## YOUR OBJECTIVE
After finding the line containing "font-weight: bold ->" below, please output that line and each following one through the line containing "text: 3.每个参赛队至少派 2", exactly as written.

[SUPPLIED RECORDS — start]

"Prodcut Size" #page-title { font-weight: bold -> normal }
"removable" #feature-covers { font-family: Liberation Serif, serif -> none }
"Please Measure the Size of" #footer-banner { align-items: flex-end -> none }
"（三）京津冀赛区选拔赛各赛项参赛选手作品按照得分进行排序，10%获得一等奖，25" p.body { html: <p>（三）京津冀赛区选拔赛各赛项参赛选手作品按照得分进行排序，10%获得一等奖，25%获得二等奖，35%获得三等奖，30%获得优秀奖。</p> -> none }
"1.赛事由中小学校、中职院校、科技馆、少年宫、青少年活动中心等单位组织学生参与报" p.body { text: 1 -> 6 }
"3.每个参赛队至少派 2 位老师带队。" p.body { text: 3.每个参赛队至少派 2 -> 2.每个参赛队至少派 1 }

[SUPPLIED RECORDS — finish]
[SUPPLIED RECORDS — start]

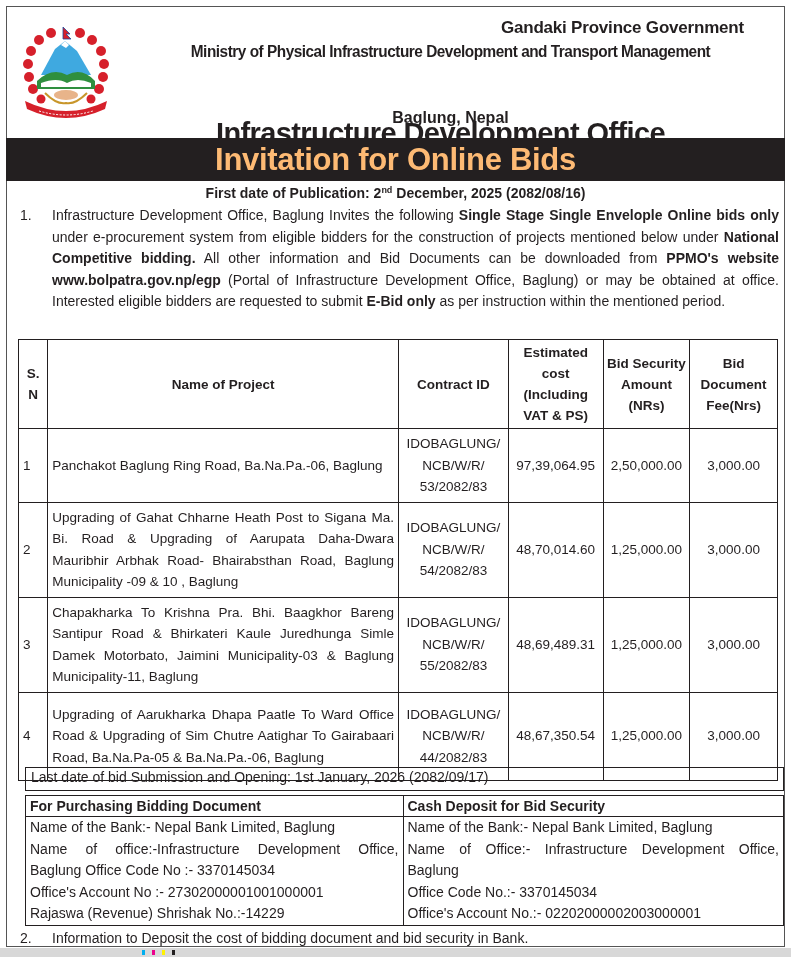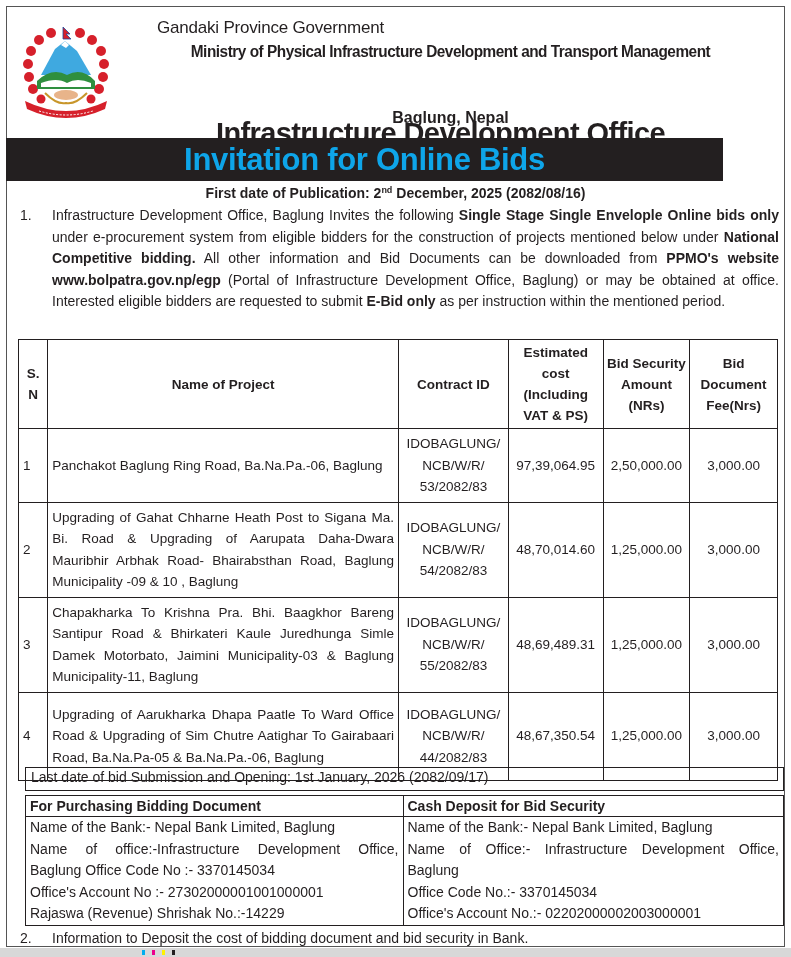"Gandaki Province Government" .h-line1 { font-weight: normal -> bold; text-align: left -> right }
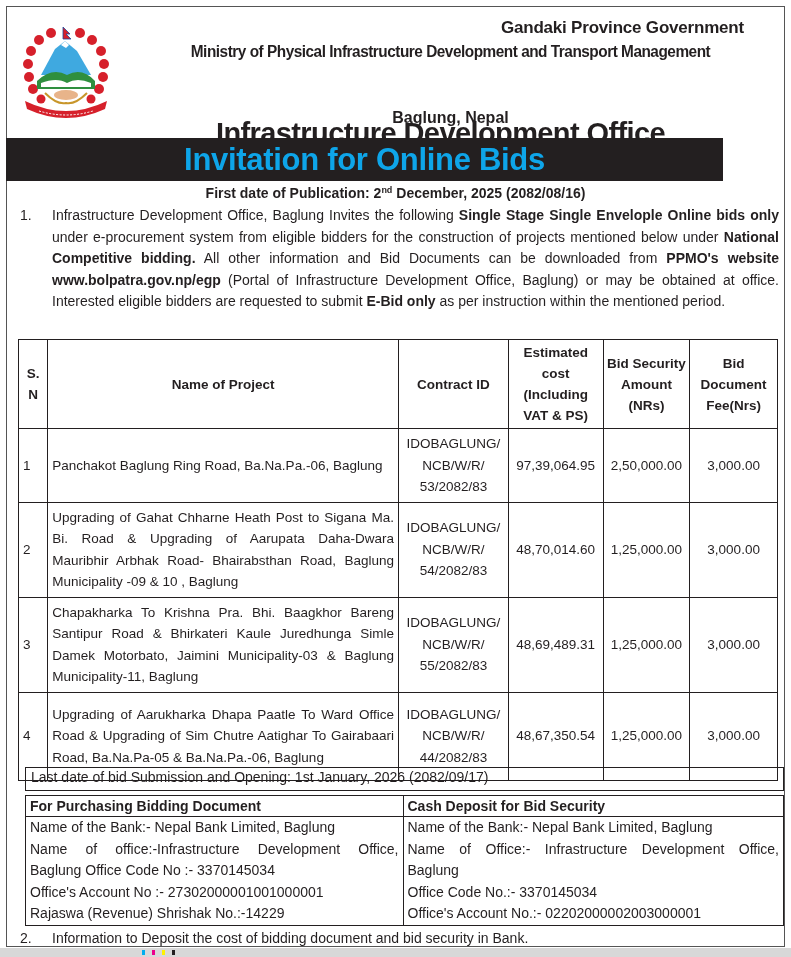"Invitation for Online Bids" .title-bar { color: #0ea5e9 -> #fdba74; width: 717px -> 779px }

[SUPPLIED RECORDS — finish]
[SUPPLIED RECORDS — start]

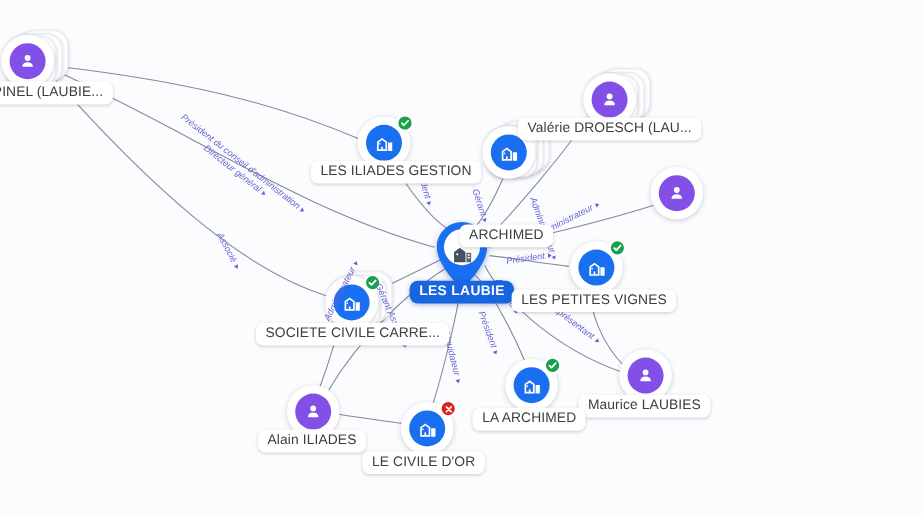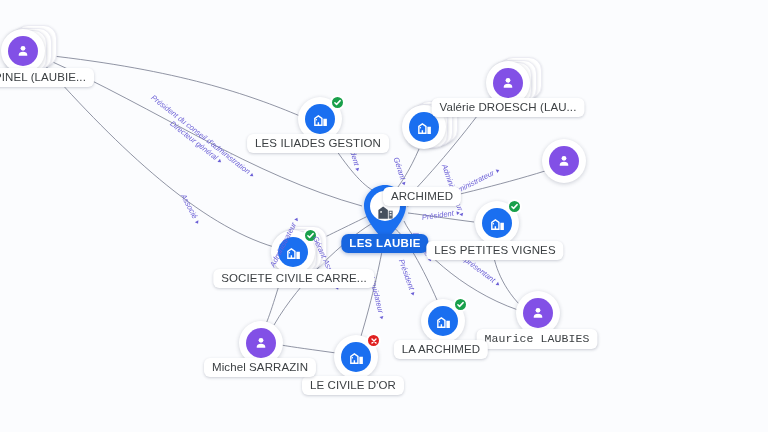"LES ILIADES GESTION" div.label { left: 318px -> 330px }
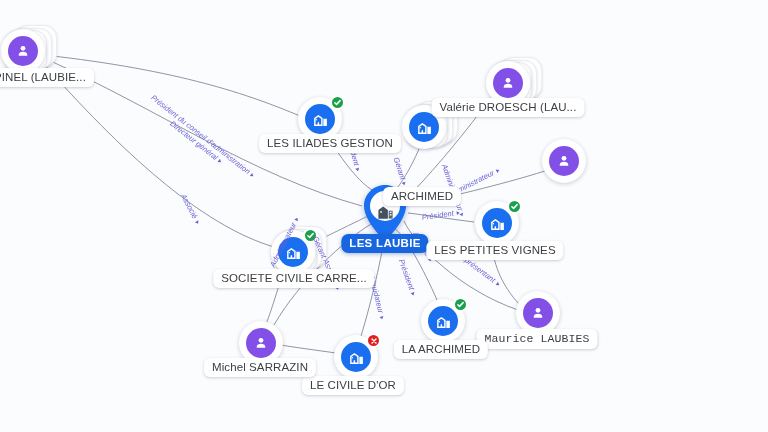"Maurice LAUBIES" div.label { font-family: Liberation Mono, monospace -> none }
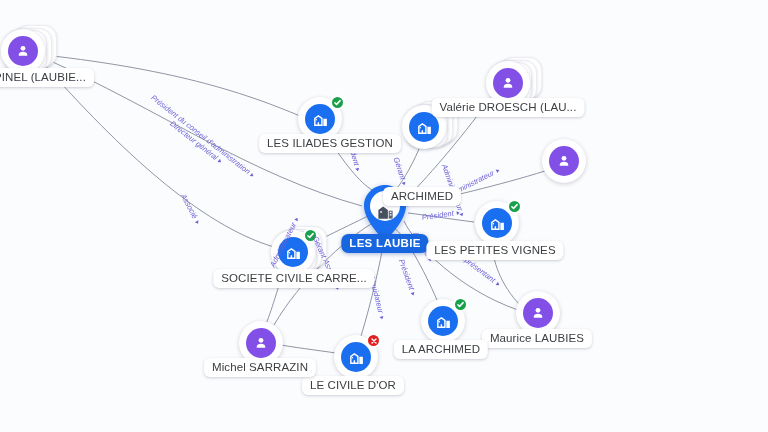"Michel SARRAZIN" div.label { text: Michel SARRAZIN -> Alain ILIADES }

[SUPPLIED RECORDS — finish]

## WRITTEN RESPONSE
"Prodcut Size" #page-title { font-weight: bold -> normal }
"removable" #feature-covers { font-family: Liberation Serif, serif -> none }
"Please Measure the Size of" #footer-banner { align-items: flex-end -> none }
"（三）京津冀赛区选拔赛各赛项参赛选手作品按照得分进行排序，10%获得一等奖，25" p.body { html: <p>（三）京津冀赛区选拔赛各赛项参赛选手作品按照得分进行排序，10%获得一等奖，25%获得二等奖，35%获得三等奖，30%获得优秀奖。</p> -> none }
"1.赛事由中小学校、中职院校、科技馆、少年宫、青少年活动中心等单位组织学生参与报" p.body { text: 1 -> 6 }
"3.每个参赛队至少派 2 位老师带队。" p.body { text: 3.每个参赛队至少派 2 -> 2.每个参赛队至少派 1 }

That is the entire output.